I will be thinking about you and praying for you, Rachel. Take care, God Bless and hug those babies of yours!!!!! Jo
Hey Dee,
I know you have to say that cuz you work with the X, but the reality is, there's a very honest person in this situation (me) and a very crooked, warped, lying person in this situation (your co-worker). When it comes to him, I don't lie, don't fabricate things, etc... no need to... he makes himself look like enough of an idiot on his own. He's selling the house cuz he refinanced the mortgage and in the process doubled the mortgage payment and can't afford to make the payments anymore. He didn't make the repairs to the house he was supposed to make despite me giving him money, if they had been made, I'd pay rent, but not more than the original mortgage amount. The rest of that financial burden, the extra amount of money he owes each month, etc... that isn't my fault in any way, but last night he asked me for $1200 for this month's mortgage payment. I have the kids, what makes him think I can afford an extra $1200 a month when I pay out more than that a month in child care costs alone? Bottom line, he screwed up, again, and now that I have a job, wants me to take the fall for him or at least bail him out... maybe he should have his finace do that instead...
Want me to forward to you the email he sent me telling me sorry but I'm selling the house, hope you're not too upset?
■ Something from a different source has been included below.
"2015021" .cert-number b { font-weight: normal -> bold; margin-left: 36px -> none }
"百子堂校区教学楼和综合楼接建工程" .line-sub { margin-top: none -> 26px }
He never asked for help before this, never told me there was an issue, just out of the blue "by the way, I'm selling the house." I may not be terribly shocked by the news, but he knew all along that I was planning to move next summer, now he wants me to get out faster, and I don't know that I can manage that until he gives me his gross income so we can calculate the new child support amount (have to pay out of pocket now and his rate per child will go up) and then work out the budget and see how much rent/mortgage I can afford on my own so I can figure out where to move to...
Did I mention that the money he's had for 2 years to fix the house up hasn't been used for the well being of his children but now that he wants to sell he's willing to make repairs and that he doesn't plan to repay me for it knowing full well I gave it to him because it was for the children and at that point in time I was under the impression I was still on the mortgage and deed to the house?
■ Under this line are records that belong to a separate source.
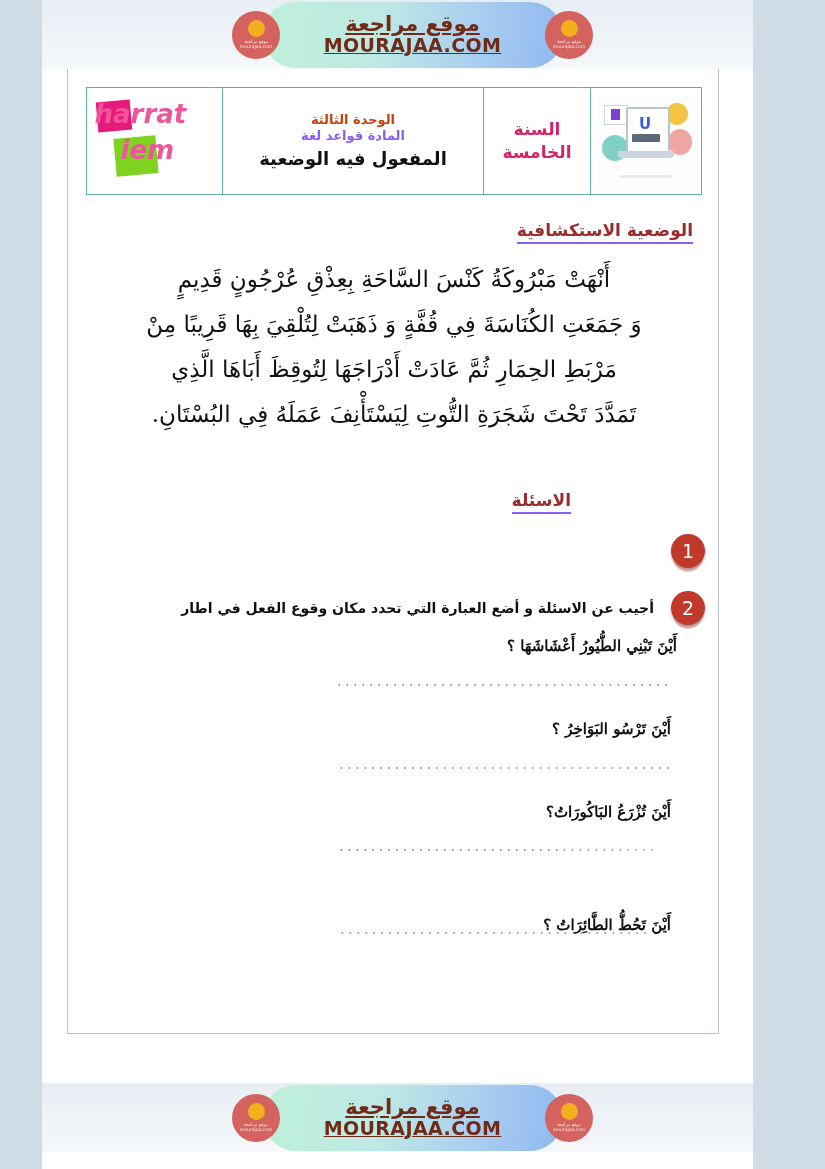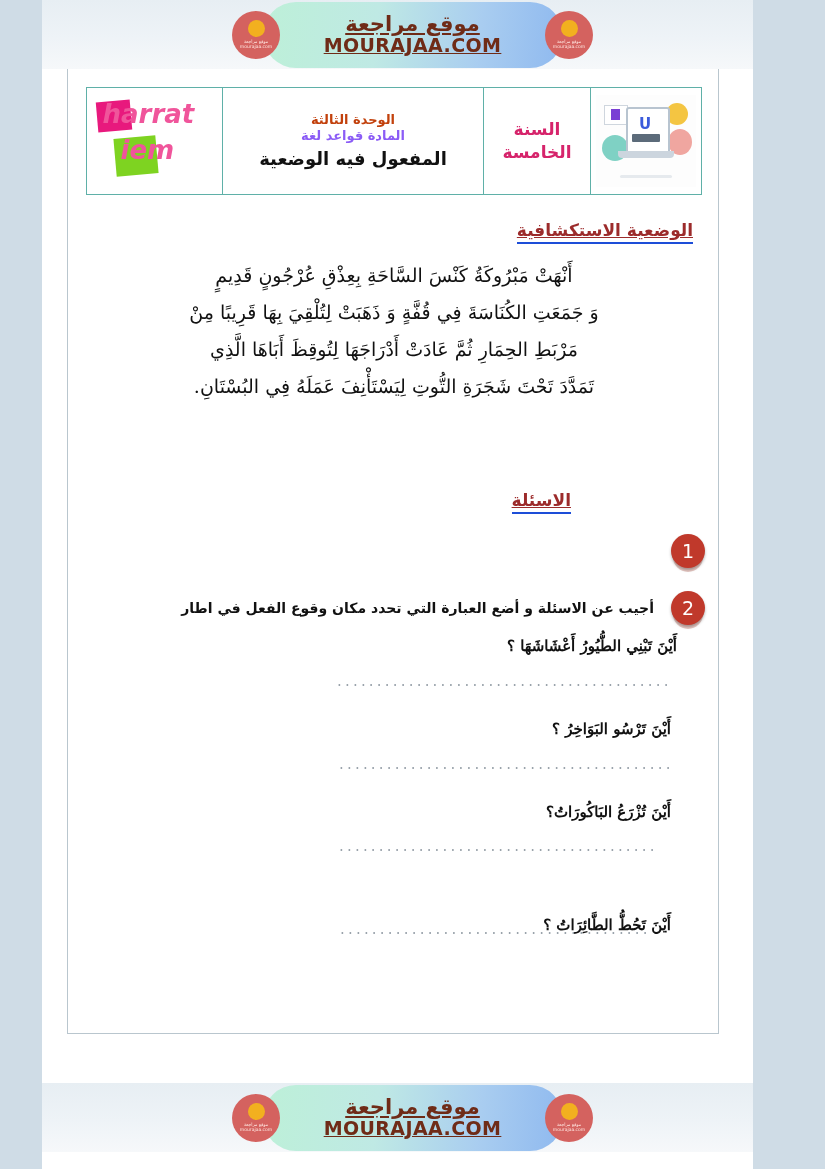"harrat" .logo-txt.k { left: 10px -> 2px }
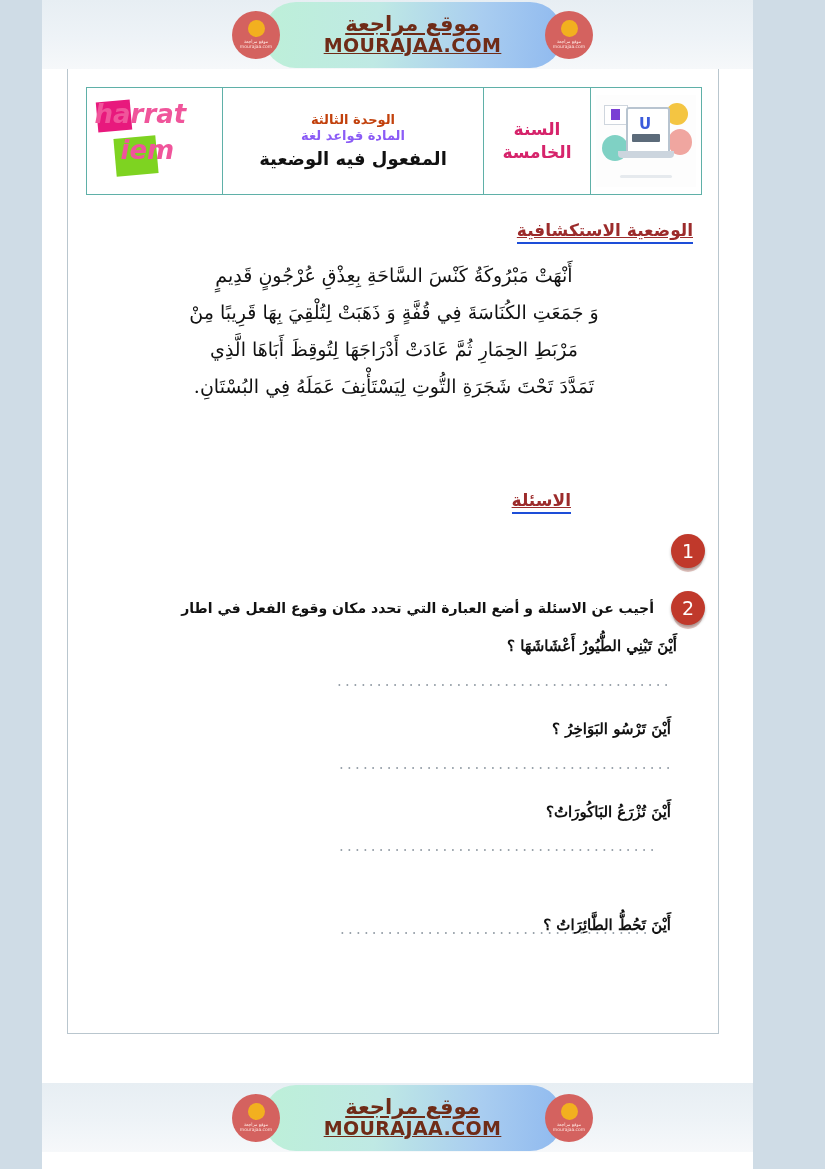"الوضعية الاستكشافية" .sec-head .txt { border-bottom: 2px solid #1d4ed8 -> 2px solid #8b5cf6; text-decoration: underline -> none }
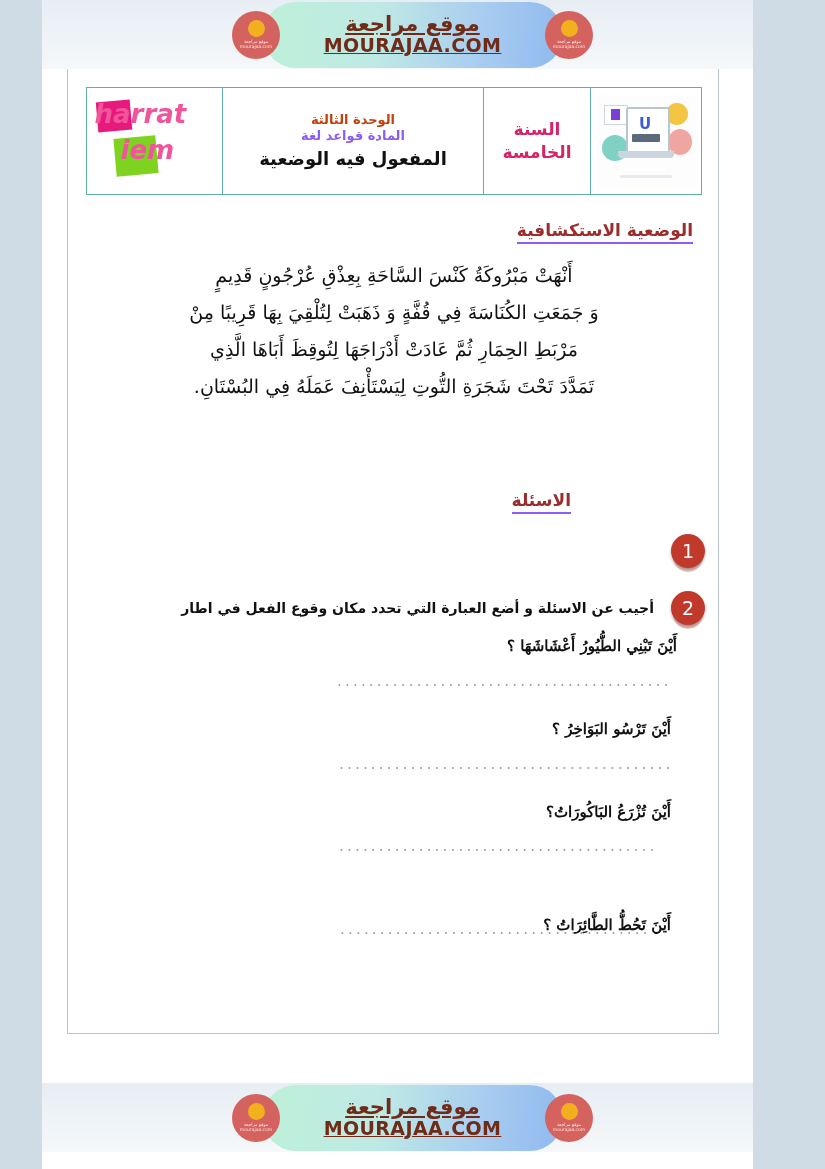"أَنْهَتْ مَبْرُوكَةُ كَنْسَ السَّاحَةِ" .passage { font-size: 19px -> 23px }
I haven't had a full time paycheck yet. With going back in the hospital, and all the other garbage going on related to surgery, I haven't had the ability to get one yet. Won't for at least another few weeks. The "extra money" as he calls it (anything above and beyond child support he considers extra) has been paying daycare costs and food costs because I no longer have the state paying for it... funny how that works, isn't it?
I'm hoping to find a way to make ends meet with rent, child care, etc... sooner than Feb, but if Dave won't cooperate with the renewal of the child support documents I can't move sooner than that for him... don't think I can finance it all on my own. He just doesn't care about what the kids and I have as our living expenses, he assumes that we have more than enough, even when it was only child support we lived on, he only sees that he pays out huge amounts of money because of poor choices in his life. Shame that he can't think outside his own bubble and realize I can't afford to bail him out any more than his parents can.